* **WHAT NEEDS TO BE DONE**: Retype, with no pictures, each line from the one that holds "html: none ->" through the last line of the entries below, both included.

* **EXCERPTED RECORDS**:
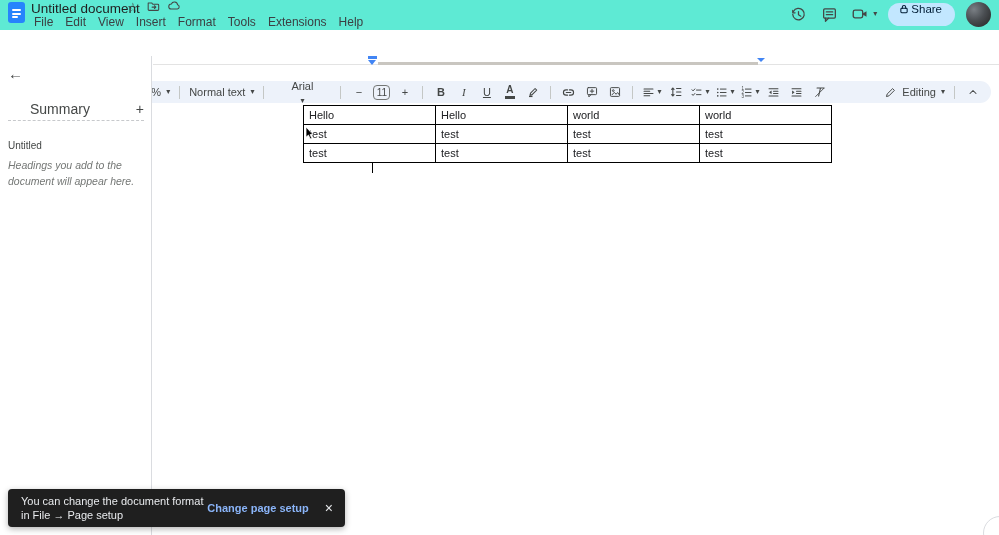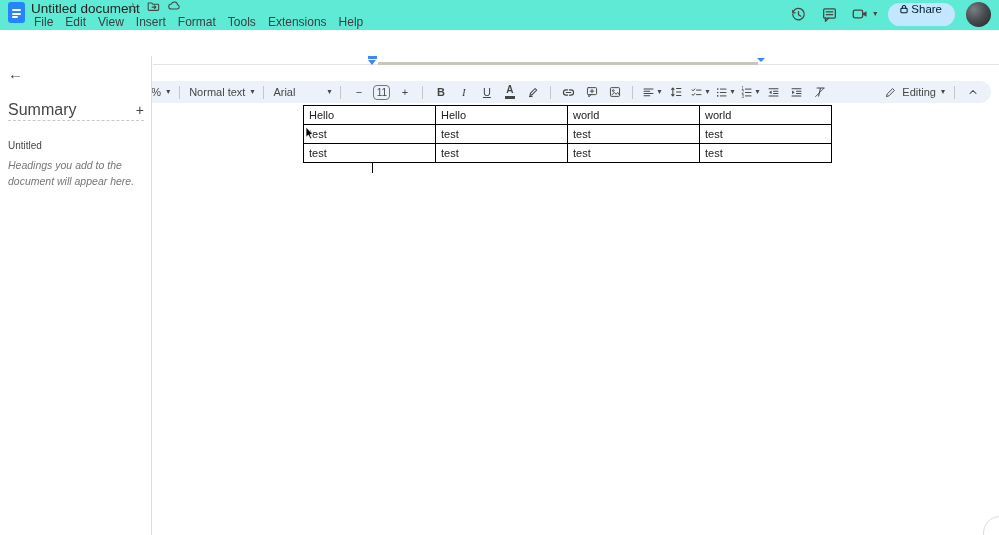"Arial" span.tb-text { flex-direction: none -> column }
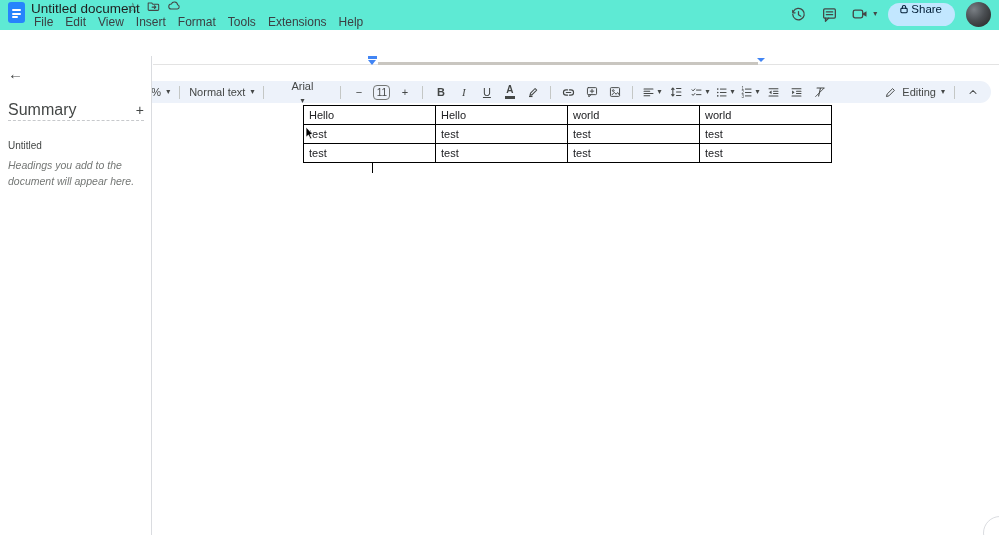"Summary" .summary-label { font-size: 16px -> 14px; margin-left: none -> 22px }
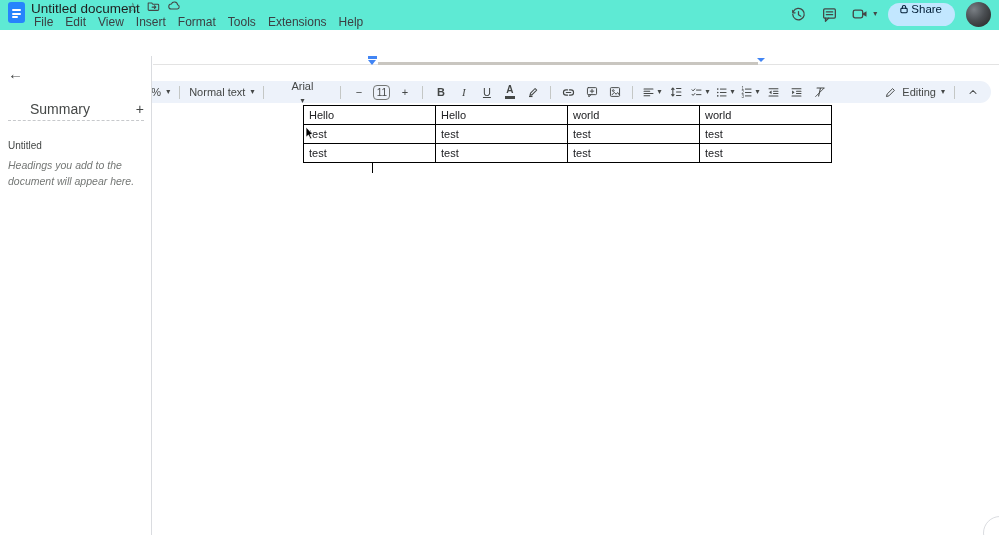"You can change the document" div.abs { html: none -> <div> <div>You can change the document format in File → Page setup</div> <span>Change page setup</span> <span>×</span> </div> }
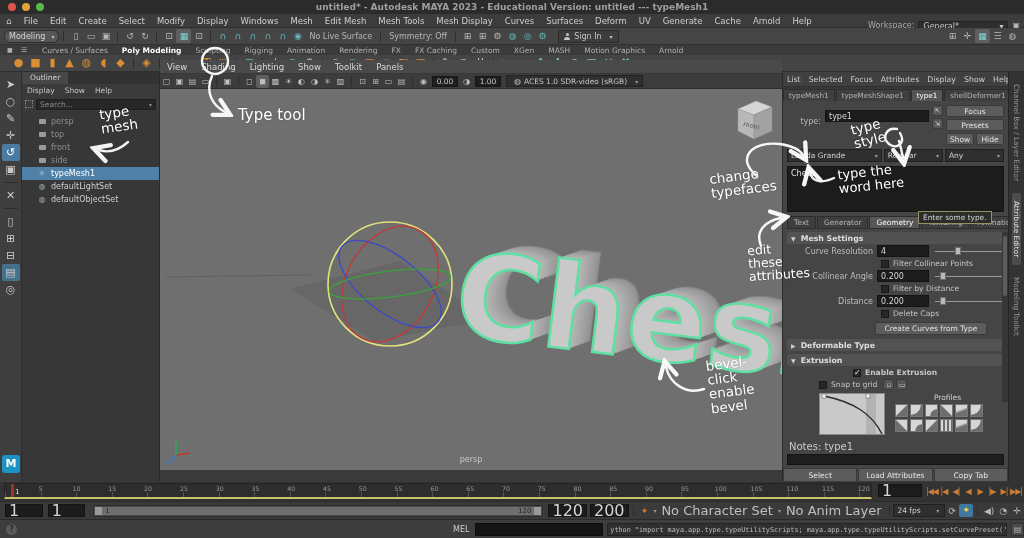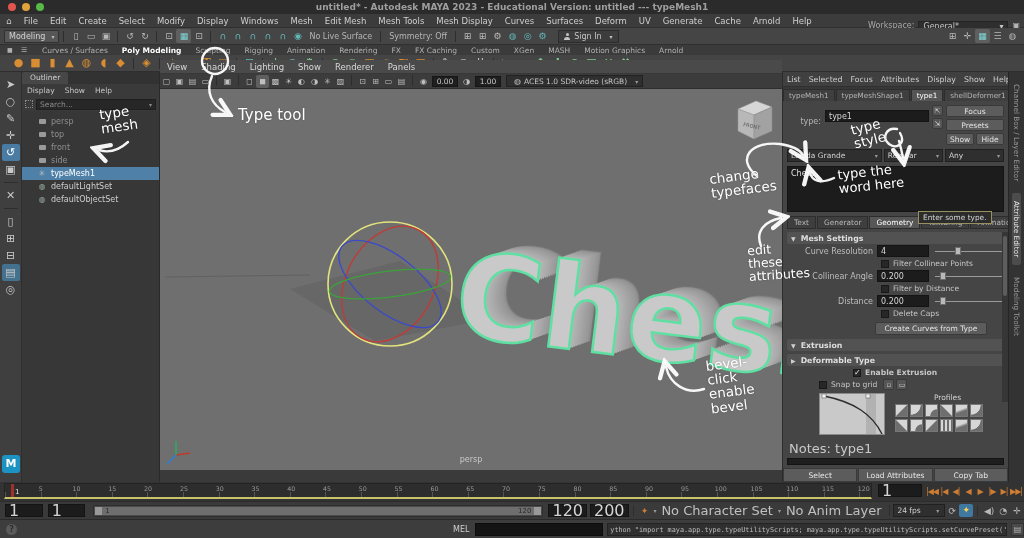"Modeling" .dd { border-radius: 1px -> 6px }
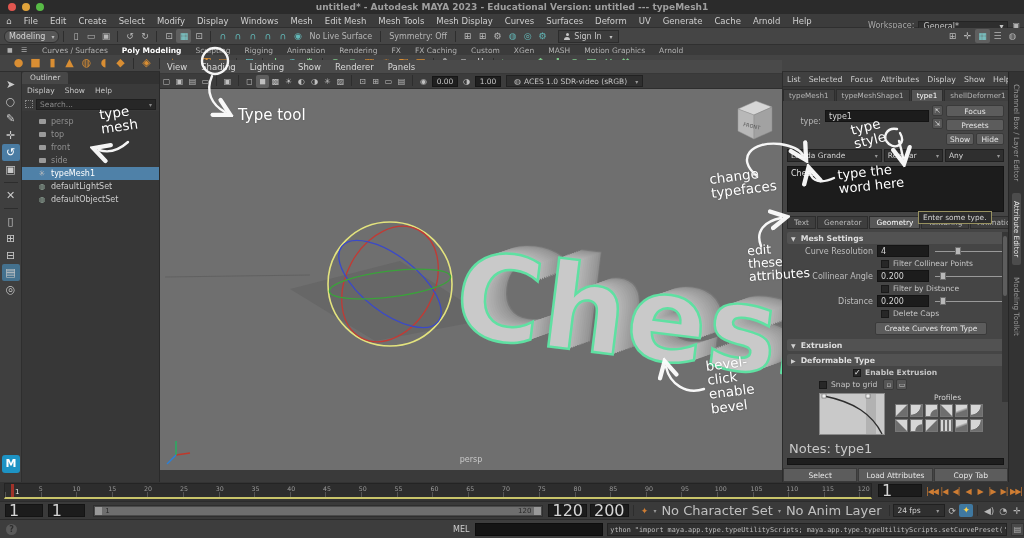"Renderer" span { text: Renderer -> Toolkit }
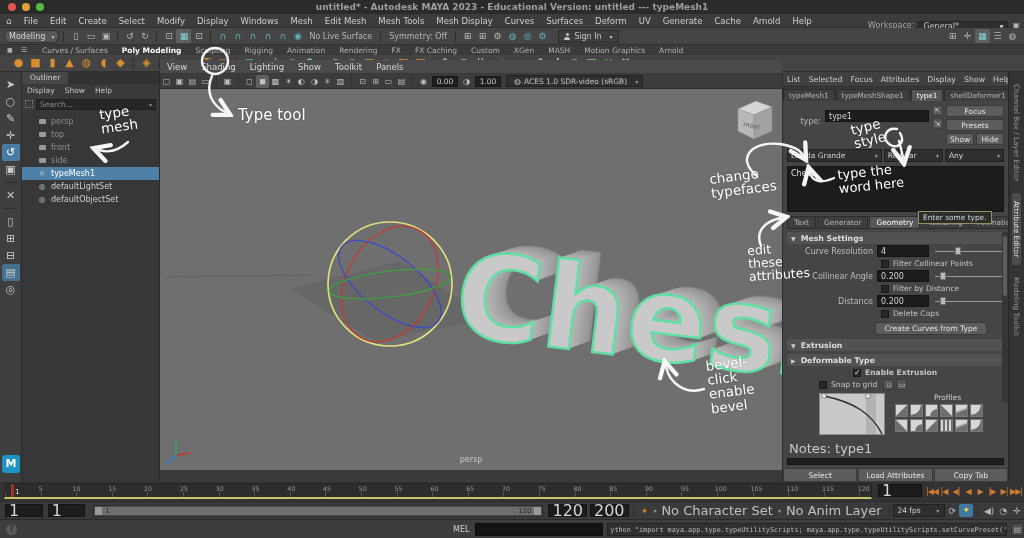"Extrusion" div.sechdr { order: before "Deformable Type" -> after "Deformable Type" }
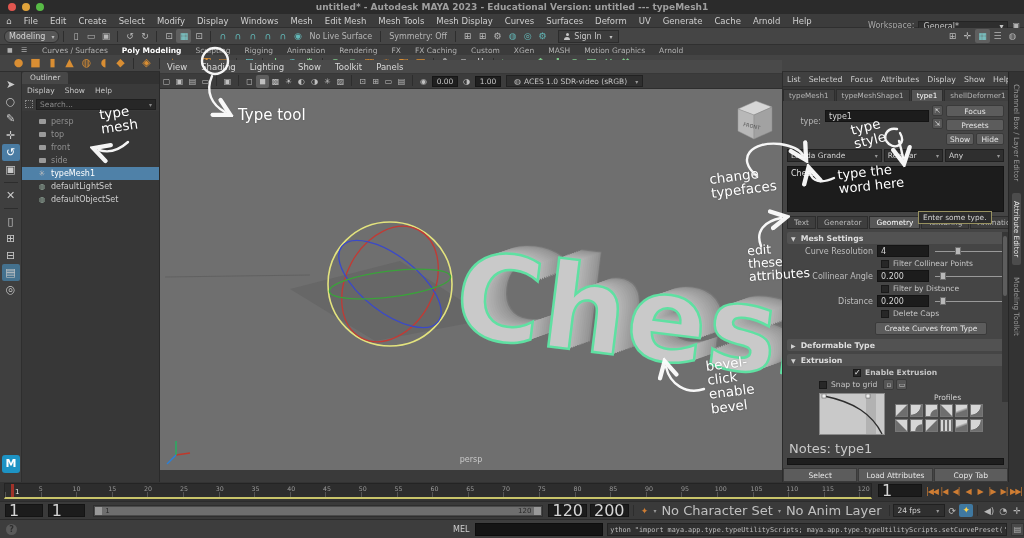"Notes: type1" .noteslbl { font-size: 13px -> 10px }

* **SOLUTION TO THIS PROBLEM**:
"You can change the document" div.abs { html: none -> <div> <div>You can change the document format in File → Page setup</div> <span>Change page setup</span> <span>×</span> </div> }
"Modeling" .dd { border-radius: 1px -> 6px }
"Renderer" span { text: Renderer -> Toolkit }
"Extrusion" div.sechdr { order: before "Deformable Type" -> after "Deformable Type" }
"Notes: type1" .noteslbl { font-size: 13px -> 10px }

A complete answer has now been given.